Este recuerdo toponímico rememora la llegada de un francés, Jacques Cartier, que descubrió el pueblo iroqués del mismo nombre en 1535. El contacto con la población nativa fue bien, y el explorador aprovechó para bautizar la montaña que dominaba el lugar con el nombre de mons realis, o monte Real. La Historia aún no lo sabe, pero todo está en ciernes en este breve episodio: el carácter insular de una futura metrópoli, el mestizaje de poblaciones (que se producirá de forma más o menos pacífica, a pesar del disgusto de los ingleses), las diferentes lenguas que no impiden la comunicación pero pretenden conservar su propia identidad, y un nombre que se convertirá en el que hoy conocemos: Montreal.

En una palabra, es imposible resumir la literatura de Montreal en términos de una sola tendencia.

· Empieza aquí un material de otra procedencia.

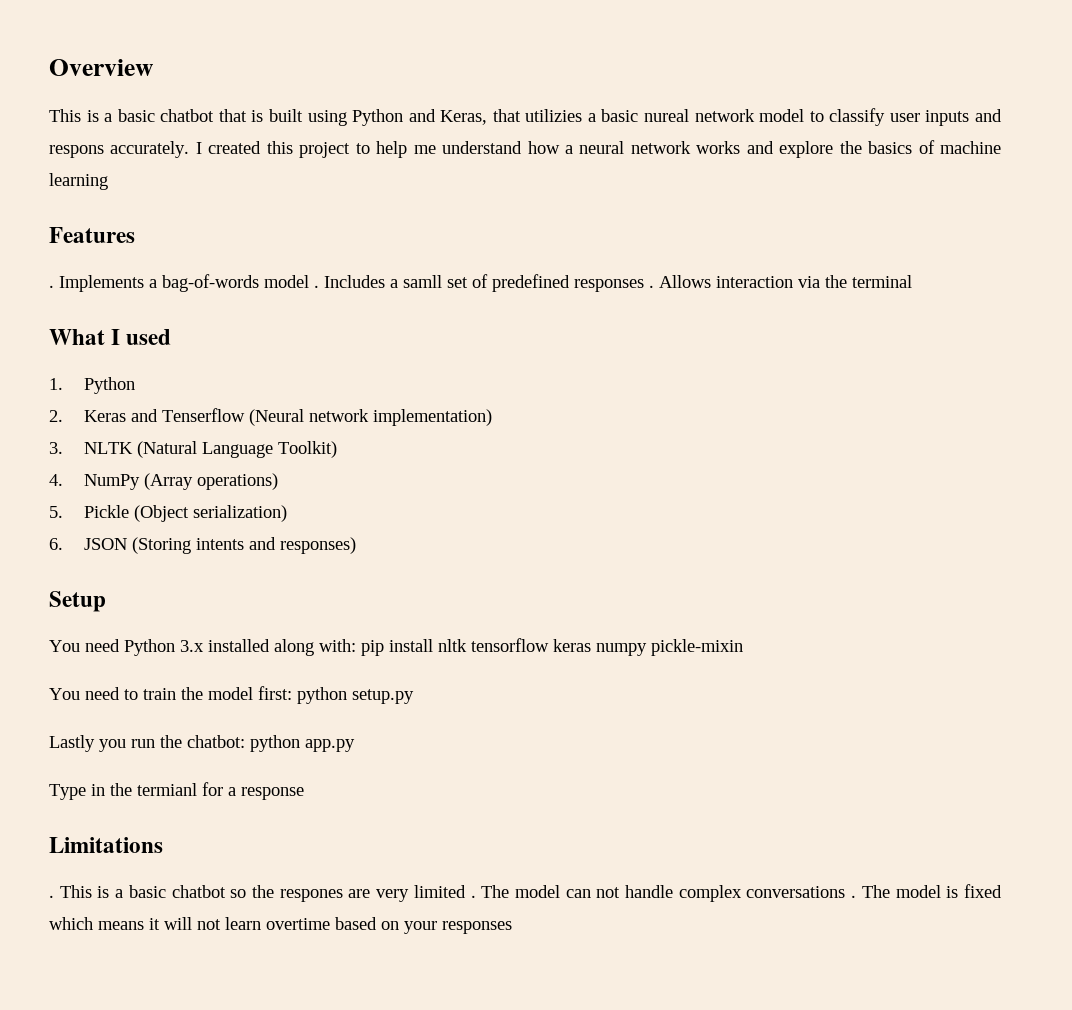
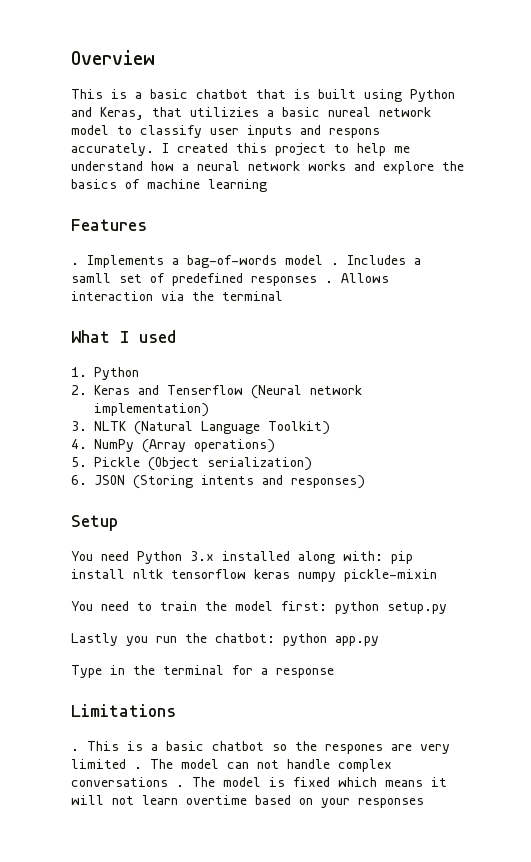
- Type in the termianl for a response
+ Type in the terminal for a response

La confluencia nunca se convertirá en unidad, y si bien el cosmopolitismo, ya sea étnico o lingüístico, será a veces fuente de discordia, también es representativo de una ciudad que se inventa a sí misma en la diversidad de sus barrios. No hay una sola Montreal, hay muchas Montreals, una ciudad-mundo que sigue siendo el escenario favorito de muchos escritores, y quizá sea lo único que tienen en común.

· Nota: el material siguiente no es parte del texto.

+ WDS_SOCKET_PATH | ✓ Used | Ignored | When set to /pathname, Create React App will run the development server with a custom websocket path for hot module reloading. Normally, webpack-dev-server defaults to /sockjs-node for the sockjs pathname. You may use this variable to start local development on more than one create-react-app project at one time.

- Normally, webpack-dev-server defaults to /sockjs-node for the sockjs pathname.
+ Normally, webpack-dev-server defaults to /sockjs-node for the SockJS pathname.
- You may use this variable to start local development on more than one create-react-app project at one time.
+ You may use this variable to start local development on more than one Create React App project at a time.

Si en literatura la pluralidad es sinónimo de riqueza, el lector sucumbe a las mil imágenes que tiene ante sus ojos, es imposible ignorar las fuerzas divergentes que han tratado de imponerse, o incluso la inquietud que suscitan estas preocupaciones simbolizadas por una expresión literaria que ha entrado en la lengua vernácula: Dos Soledades. Este es el título de un libro de Hugh MacLennan, nacido en Nueva Escocia en 1907 y actualmente profesor de inglés en la prestigiosa Universidad McGill, en el que examina la relación, ciertamente conflictiva, entre los canadienses anglófonos y francófonos. Su talento para dar a un problema local un alcance universal le convirtió en uno de los primeros escritores reconocidos en el extranjero, y su prolífica obra fue traducida a numerosos idiomas.

La coexistencia, si no es una asociación equitativa y saludable, parece ser el triste hecho que contradice paradójicamente una lengua de Montreal que retuerce las dos lenguas dominantes, para gran disgusto de los francófonos que pudieron sentirse amenazados - la cuestión sigue sin duda de actualidad - sobre todo porque ya se cuestionaban su legitimidad frente a otro país, Francia.

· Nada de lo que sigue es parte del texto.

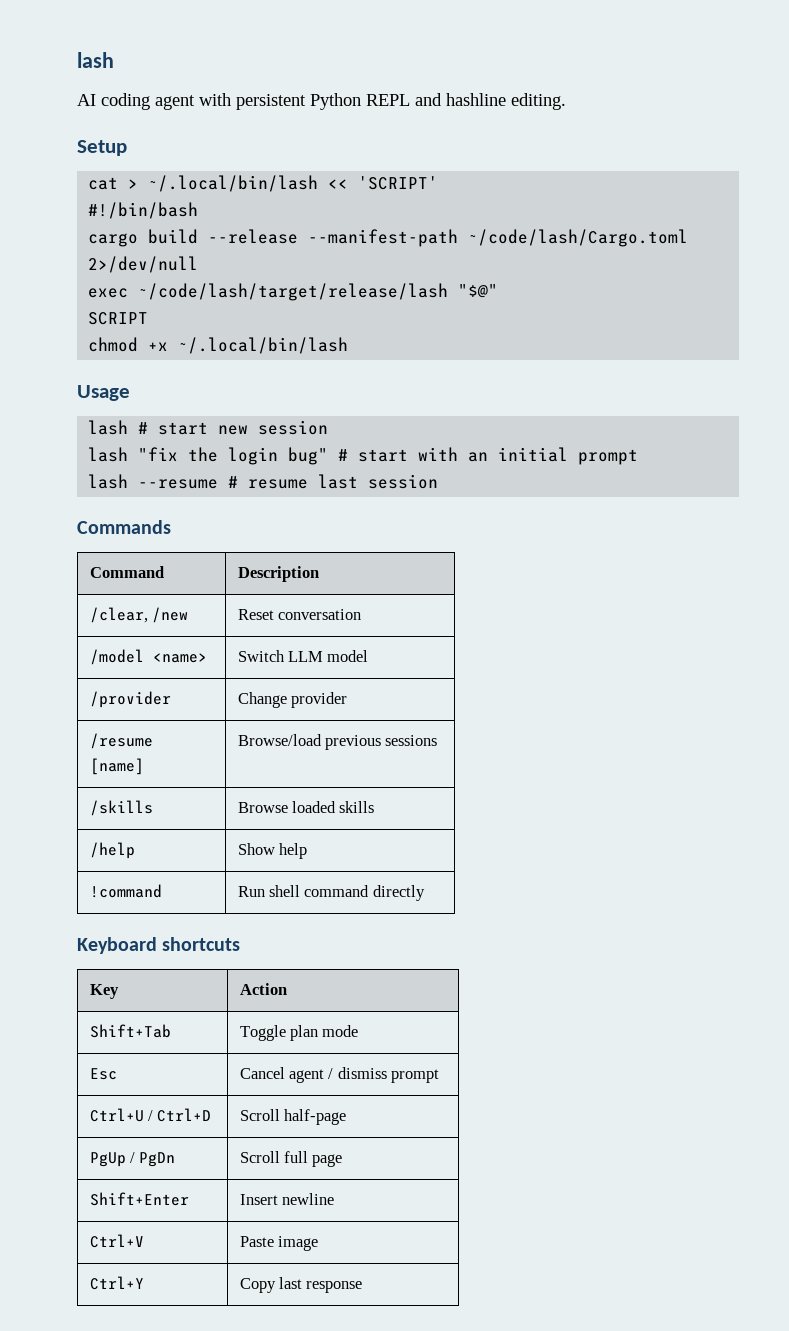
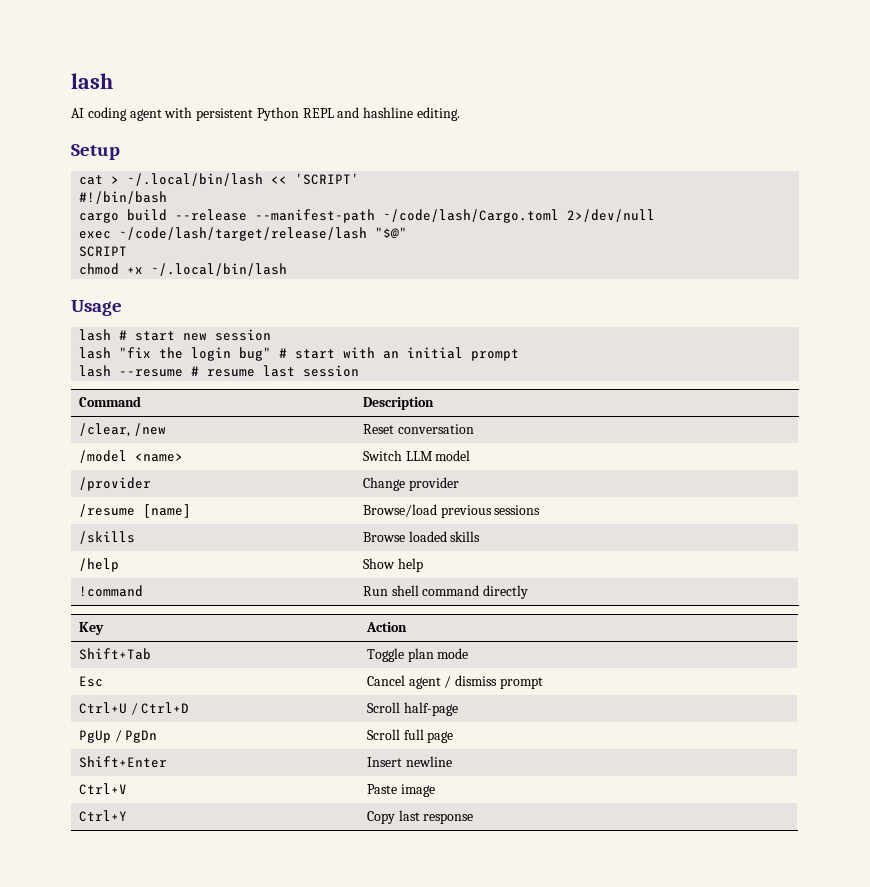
- Commands
- Keyboard shortcuts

¿Cómo definir una literatura específicamente quebequesa (o incluso canadiense)? Ese era el quid de la cuestión, un debate con muchas ramificaciones que crecería en alcance en el siglo XX, aportando muchos matices a la mesa y teniendo lugar en parte en la ciudad que aquí nos interesa. La École littéraire de Montréal, fundada en 1895 por el poeta Jean Charbonneau, el crítico Louvigny de Montigny (1876-1955) y el dramaturgo Germain Beaulieu (1870-1944), fue acusada de "exotismo" por los defensores del regionalismo, que deploraban que se buscaran influencias más allá de las fronteras del país, y formó parte de la larga disputa entre campo y ciudad, conservadurismo y modernismo. Sorprendentemente, un joven montrealés, Émile Nelligan, nacido el 24 de diciembre de 1879 en el número 602 de la rue de la Gauchetière, fue homenajeado por ambas partes, la primera reconociendo su importancia en la historia literaria del país, la segunda alabando su pluma, envuelta en su admiración por los poetas franceses. Sin embargo, la vida le tenía reservado un triste destino: después de que su Romance du vin, que recitó con fervor en la sesión del 26 de mayo de 1899, levantara el vuelo, la enfermedad mental que padecía le alcanzó. Internado por su padre unos meses más tarde, puso fin a su vida entre las cuatro paredes de un hospital en 1961, pues la inspiración le había abandonado al mismo tiempo que le arrebataban la libertad.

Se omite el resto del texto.